Web page edit records:
━━━━━━━━

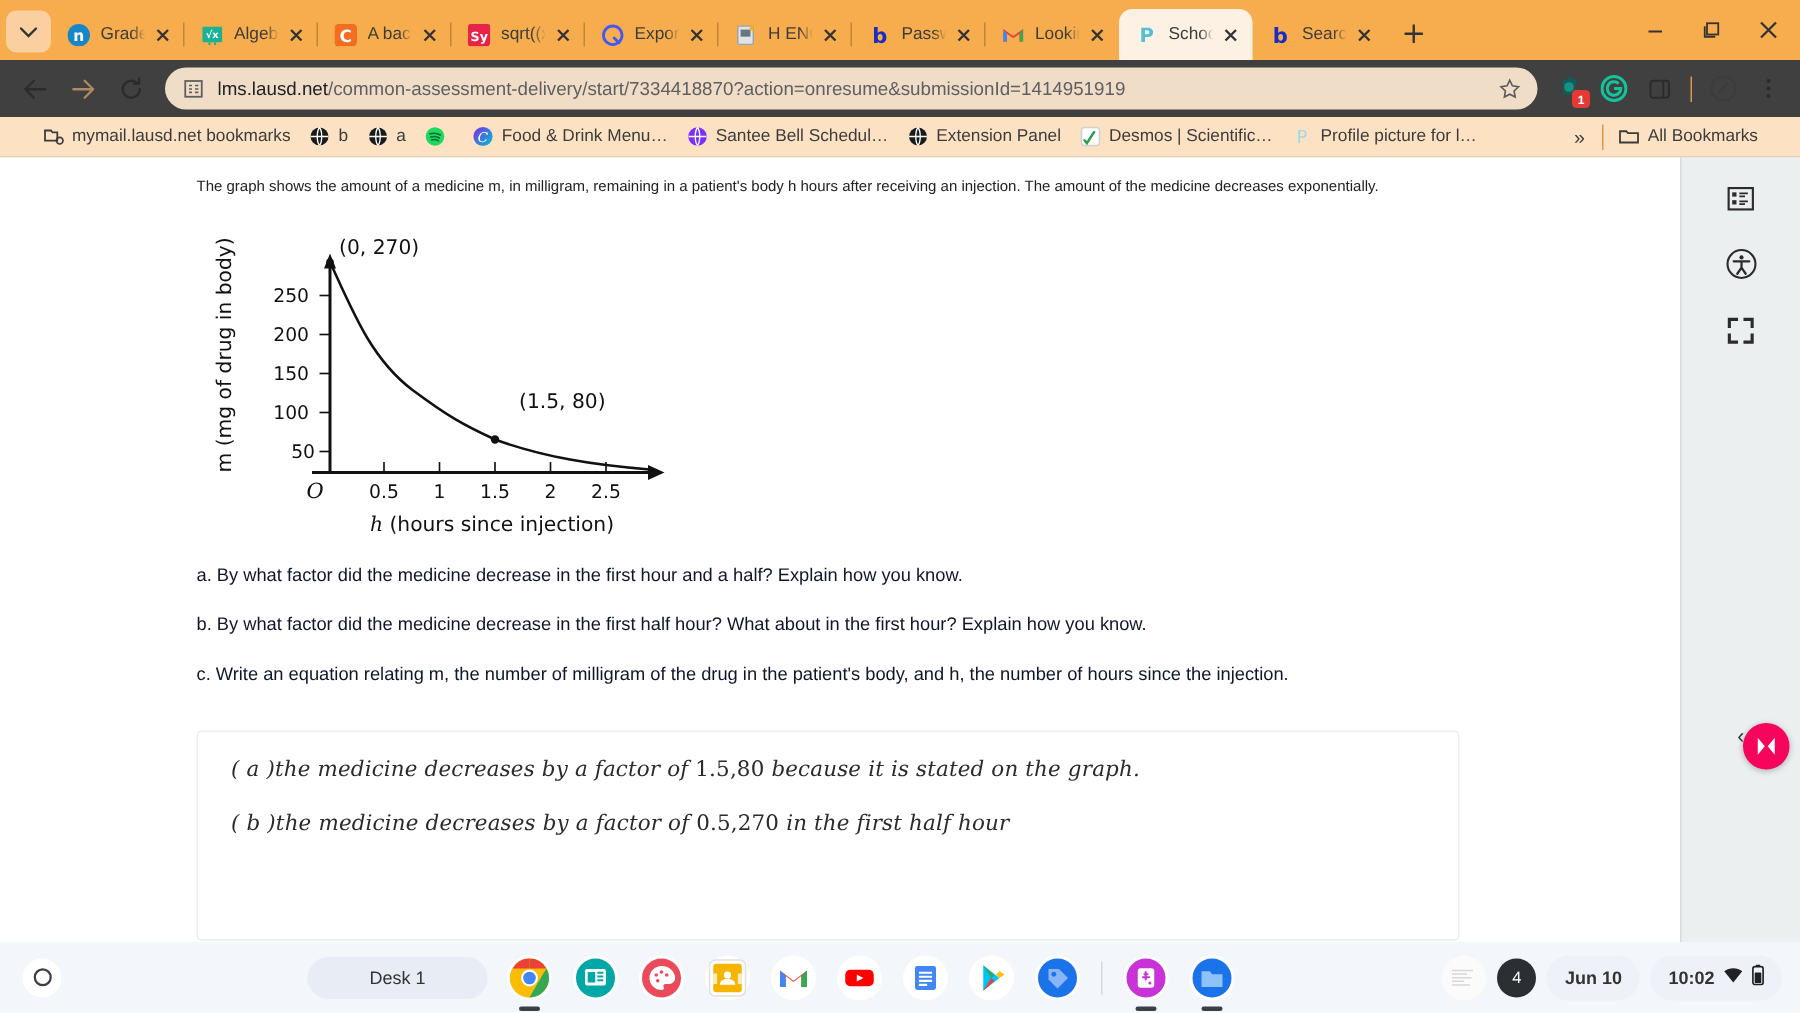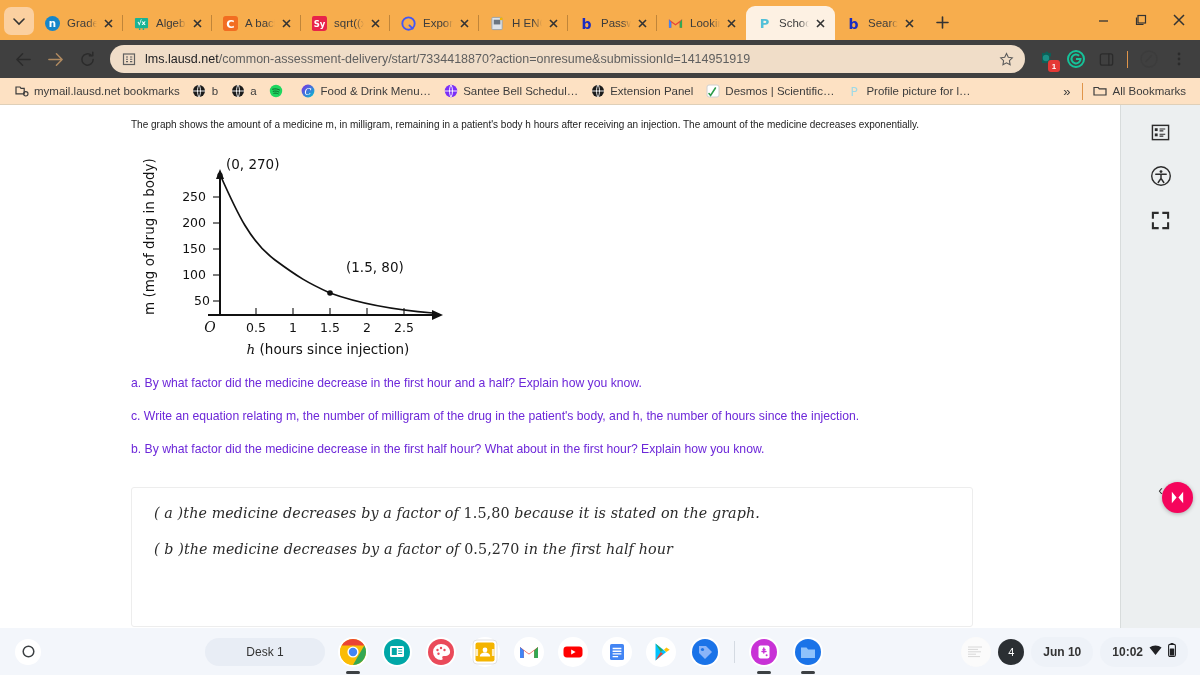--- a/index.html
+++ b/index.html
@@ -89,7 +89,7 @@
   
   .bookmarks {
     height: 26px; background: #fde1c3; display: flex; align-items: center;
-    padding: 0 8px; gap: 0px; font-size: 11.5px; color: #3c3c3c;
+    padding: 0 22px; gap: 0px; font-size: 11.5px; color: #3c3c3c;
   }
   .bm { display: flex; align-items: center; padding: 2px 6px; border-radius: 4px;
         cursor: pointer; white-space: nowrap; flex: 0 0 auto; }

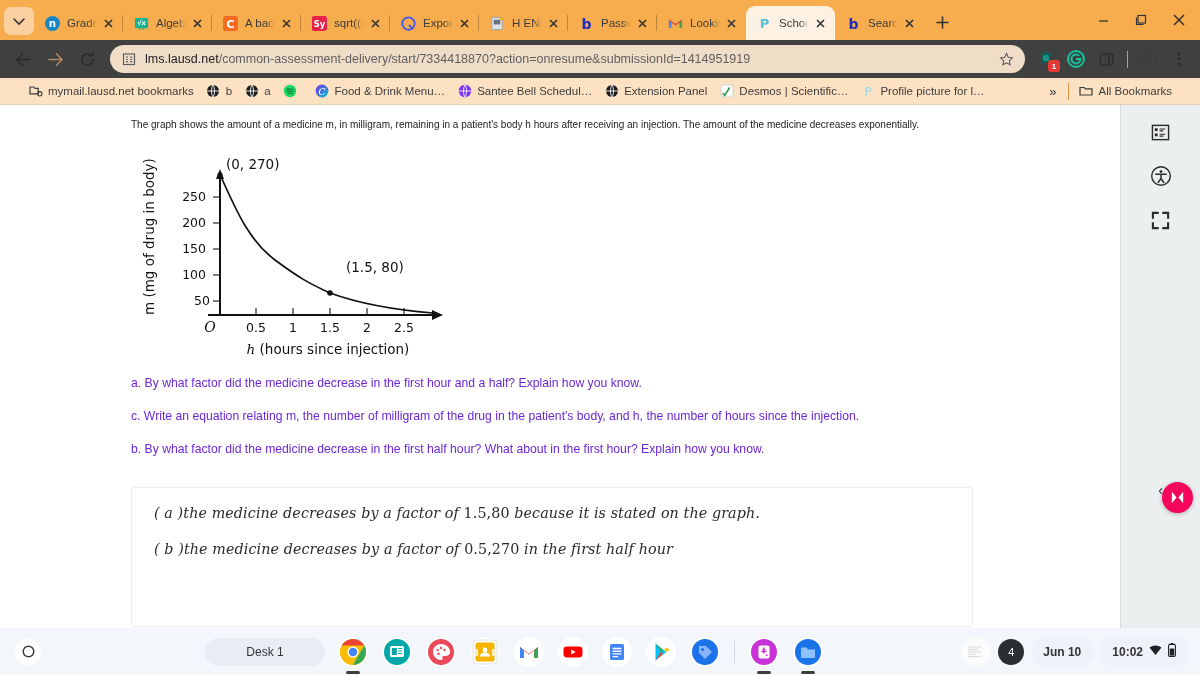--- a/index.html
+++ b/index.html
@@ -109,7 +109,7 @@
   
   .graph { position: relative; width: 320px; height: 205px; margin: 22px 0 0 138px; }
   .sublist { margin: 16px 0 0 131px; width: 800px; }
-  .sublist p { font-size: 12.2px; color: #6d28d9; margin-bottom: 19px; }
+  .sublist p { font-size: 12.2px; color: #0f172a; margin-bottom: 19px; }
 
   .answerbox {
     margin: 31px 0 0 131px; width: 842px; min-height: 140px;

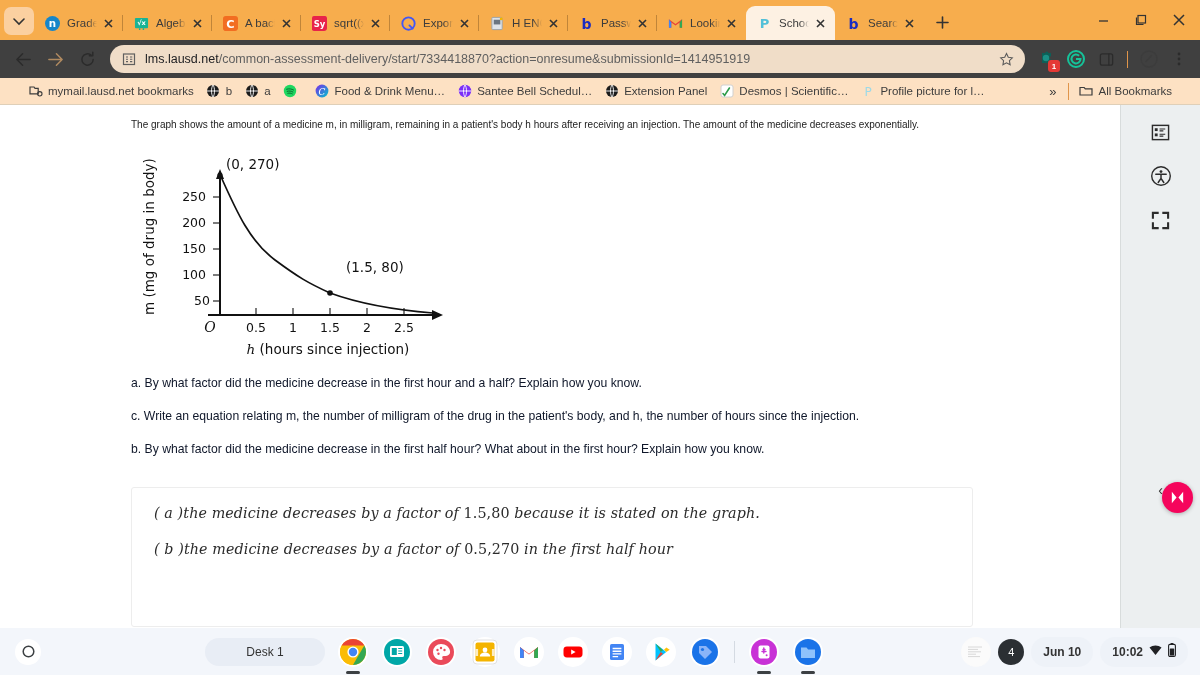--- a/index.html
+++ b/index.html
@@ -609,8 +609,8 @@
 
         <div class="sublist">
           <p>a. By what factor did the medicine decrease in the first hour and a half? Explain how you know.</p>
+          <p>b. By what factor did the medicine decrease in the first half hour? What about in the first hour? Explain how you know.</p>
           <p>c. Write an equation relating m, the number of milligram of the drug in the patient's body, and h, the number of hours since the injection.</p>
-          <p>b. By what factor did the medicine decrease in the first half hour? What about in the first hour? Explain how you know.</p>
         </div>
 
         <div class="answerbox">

━━━━━━━━

__TO DO__. From the records above, copy exactly the lines starting at the one with "22px; gap: 0px; font-size: 11.5px; color: #3c3c3c;" and ending at the one with "-109,7 +109,7 @@", and no others. Pictures stay out.

__COMPLETED EXERCISE__.
+    padding: 0 22px; gap: 0px; font-size: 11.5px; color: #3c3c3c;
   }
   .bm { display: flex; align-items: center; padding: 2px 6px; border-radius: 4px;
         cursor: pointer; white-space: nowrap; flex: 0 0 auto; }

--- a/index.html
+++ b/index.html
@@ -109,7 +109,7 @@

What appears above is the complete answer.